Spotting Trends in Financial Markets: Decision Trees vs Neural Networks

Magically Trending Markets

Among human traders, there is something mystical about a trending market.  Fundamental forces, often unidentifiable, conspire to move a market week after week in one direction.  It appears completely non-random.  The Düsseldorf housing market has risen 7% per year for 7 years.  TREND!  Books tell you, “The trend is your friend,” so don’t fight it.  Many technical trading systems focus only on entry and exit points for trend following.  In a strongly falling market, traders caution each other not to “catch a falling knife.”

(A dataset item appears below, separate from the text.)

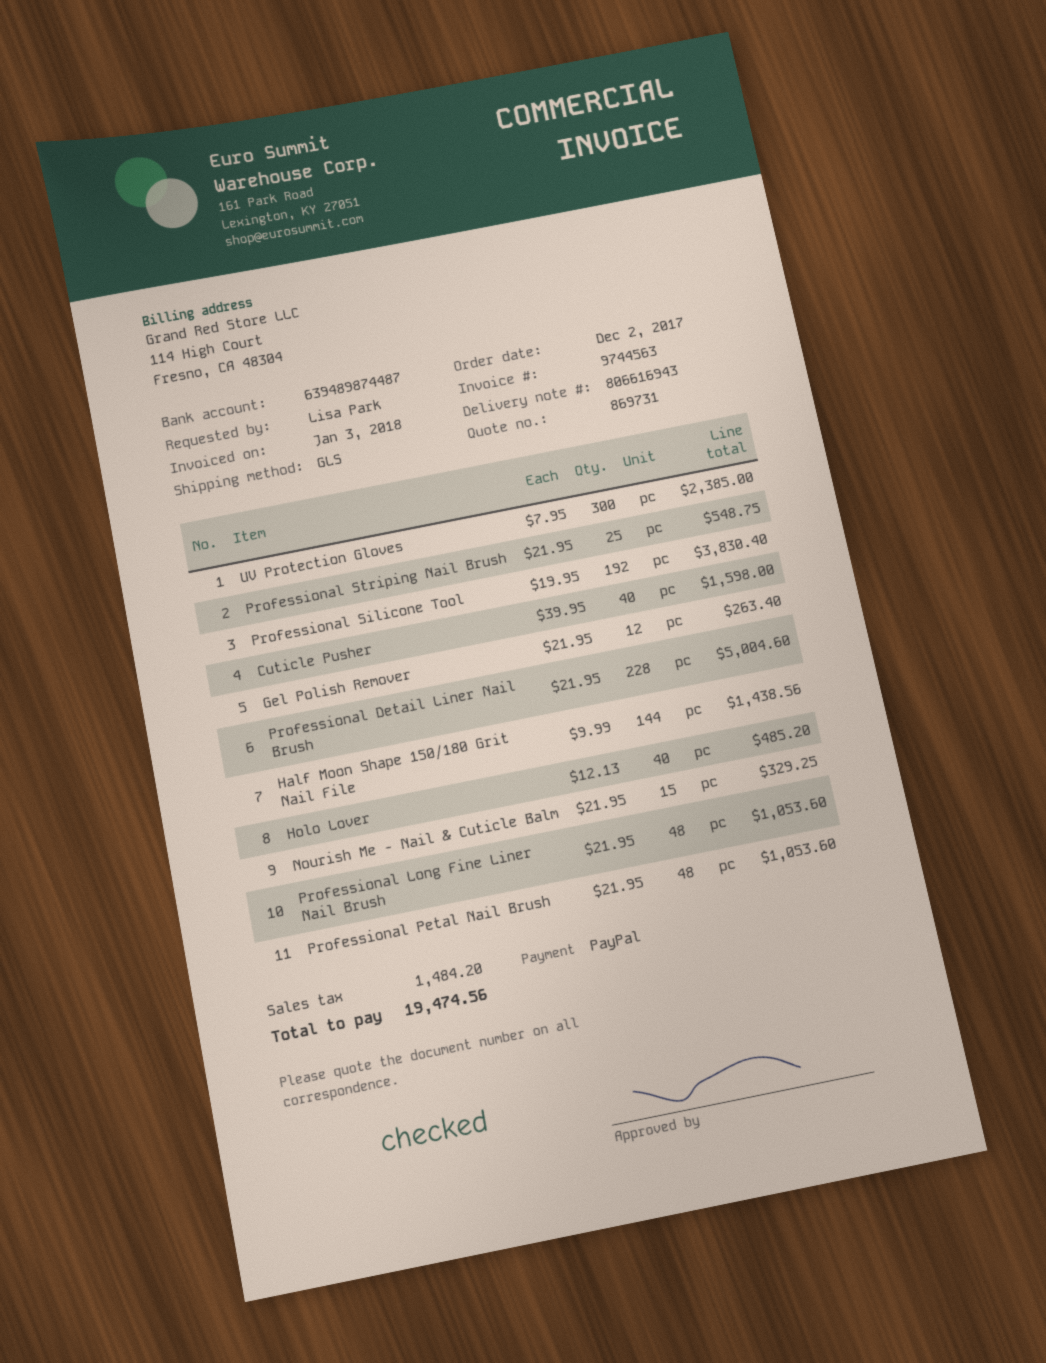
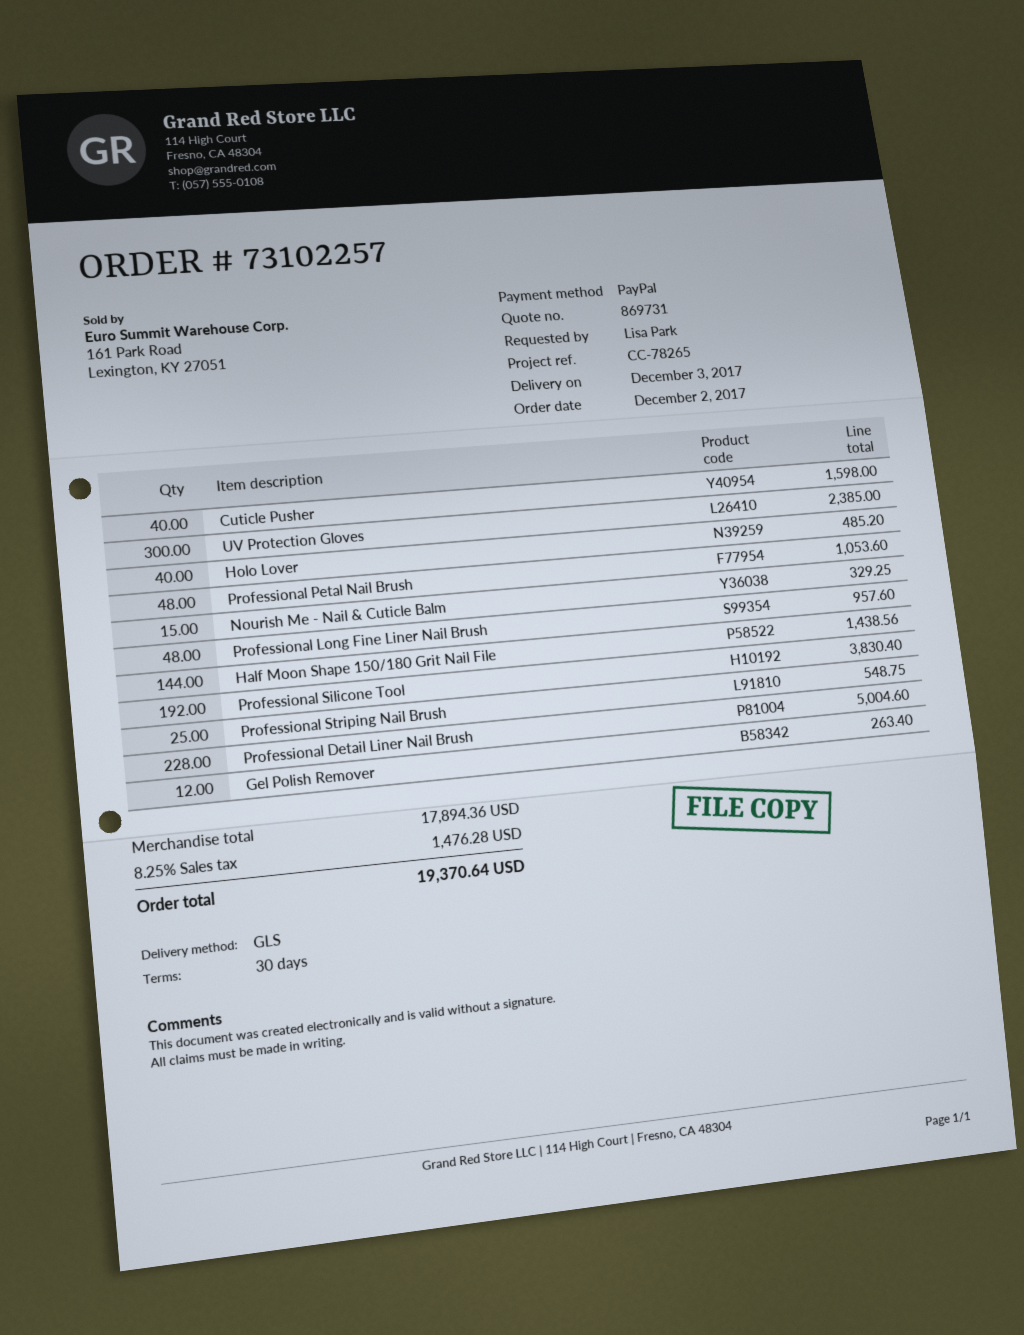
Professional Long Fine Liner Nail Brush: 48 for 1053.60 -> 48 for 957.60
tax: 1484.20 -> 1476.28
total: 19474.56 -> 19370.64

Trends are easy to spot… in hindsight.  But when they begin, they look like momentary trading opportunities.  German retirees who happily cashed in their apartments five years ago are bitter today.  Wouldn’t it be great if we could train a machine to give us a second opinion on what is a trend and what is short-lived volatility?


Trends and Option-trading

Before jumping into our python code for machine learning, let us consider how trending and volatile markets affect the lowly option trader.  Imagine that you are an option trader, and you built up a big gamma-long position (i.e. you paid cash for calls or puts from another option trader).  You will need to monetize market volatility to earn back the premium that you paid.  This can be hard work.  How you go about monetizing volatility is by hedging your options with an offsetting volume of the underlying security.  If you have the right balance, then whatever direction the market moves, your portfolio gains value.  Sounds too easy?  Well, remember that you already took an upfront loss to be in this advantageous position.

See how selling the right amount of underlying security effectively rotates the value curve into an ever-positive range? This curve does not include the initial payout to buy the option.

If the market moves up, you gain value – secure it by selling more of the underlying security.  If the market moves down, you again gain value – secure it by buying more of the underlying.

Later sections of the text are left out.